• [What you are asked to do]
Every record below should be printed again exactly, with its pictures removed.

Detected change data
*** Block opens ***

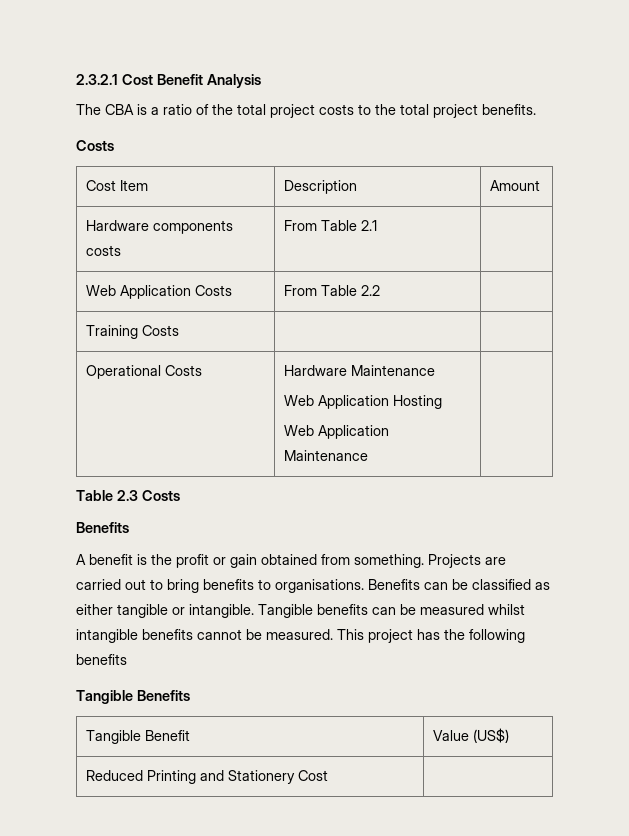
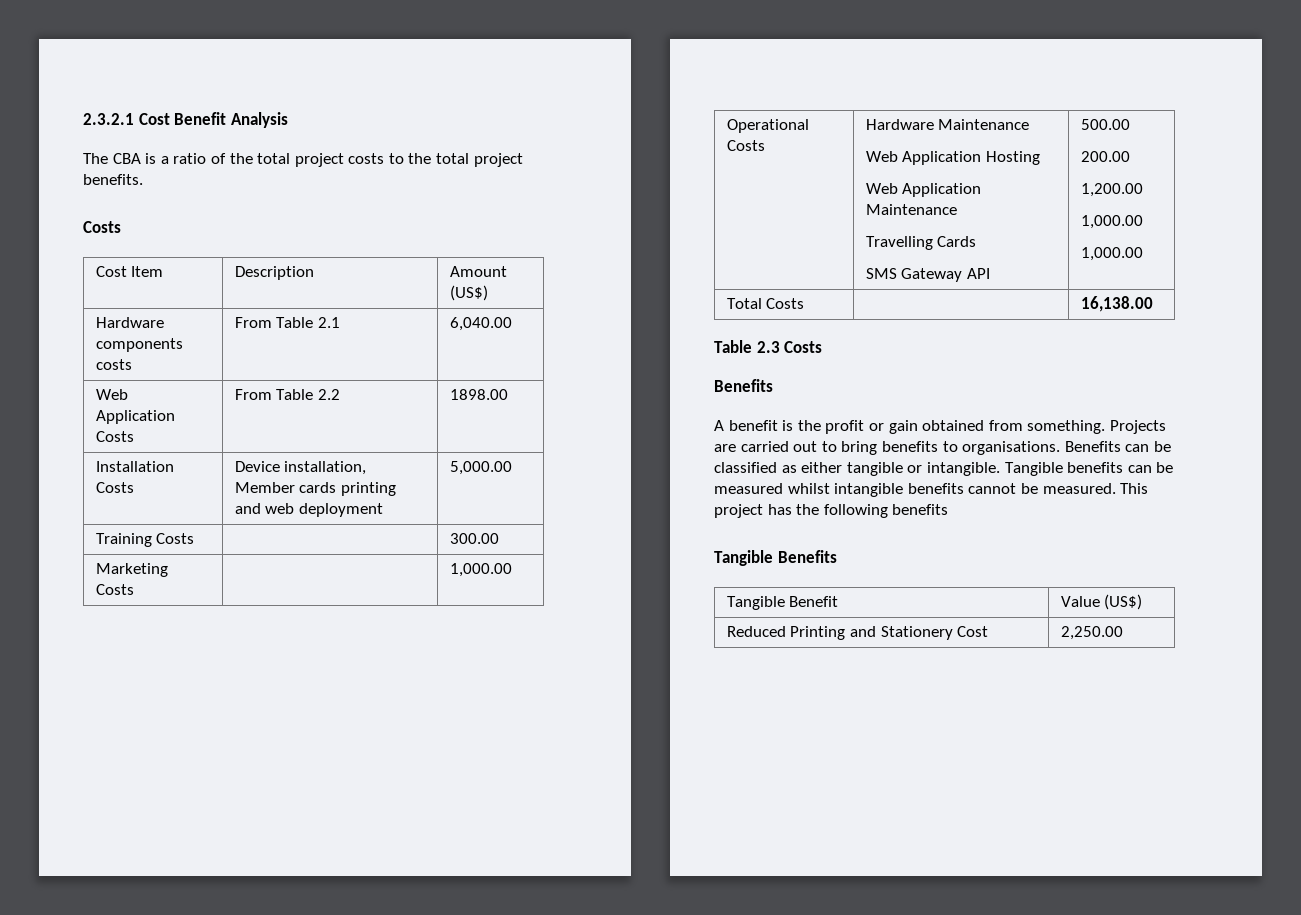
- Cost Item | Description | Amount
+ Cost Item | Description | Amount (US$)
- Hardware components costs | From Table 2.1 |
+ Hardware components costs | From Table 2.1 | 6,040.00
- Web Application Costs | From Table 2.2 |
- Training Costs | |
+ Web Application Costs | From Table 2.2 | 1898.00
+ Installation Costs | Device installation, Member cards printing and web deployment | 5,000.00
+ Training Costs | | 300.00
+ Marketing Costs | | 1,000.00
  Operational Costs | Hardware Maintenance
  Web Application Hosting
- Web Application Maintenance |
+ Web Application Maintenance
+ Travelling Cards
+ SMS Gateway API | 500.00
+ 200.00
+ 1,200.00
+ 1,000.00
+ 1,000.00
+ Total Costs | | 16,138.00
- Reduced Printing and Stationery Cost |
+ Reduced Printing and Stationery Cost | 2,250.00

*** Block closes ***

• [Result of the task]
- Cost Item | Description | Amount
+ Cost Item | Description | Amount (US$)
- Hardware components costs | From Table 2.1 |
+ Hardware components costs | From Table 2.1 | 6,040.00
- Web Application Costs | From Table 2.2 |
- Training Costs | |
+ Web Application Costs | From Table 2.2 | 1898.00
+ Installation Costs | Device installation, Member cards printing and web deployment | 5,000.00
+ Training Costs | | 300.00
+ Marketing Costs | | 1,000.00
  Operational Costs | Hardware Maintenance
  Web Application Hosting
- Web Application Maintenance |
+ Web Application Maintenance
+ Travelling Cards
+ SMS Gateway API | 500.00
+ 200.00
+ 1,200.00
+ 1,000.00
+ 1,000.00
+ Total Costs | | 16,138.00
- Reduced Printing and Stationery Cost |
+ Reduced Printing and Stationery Cost | 2,250.00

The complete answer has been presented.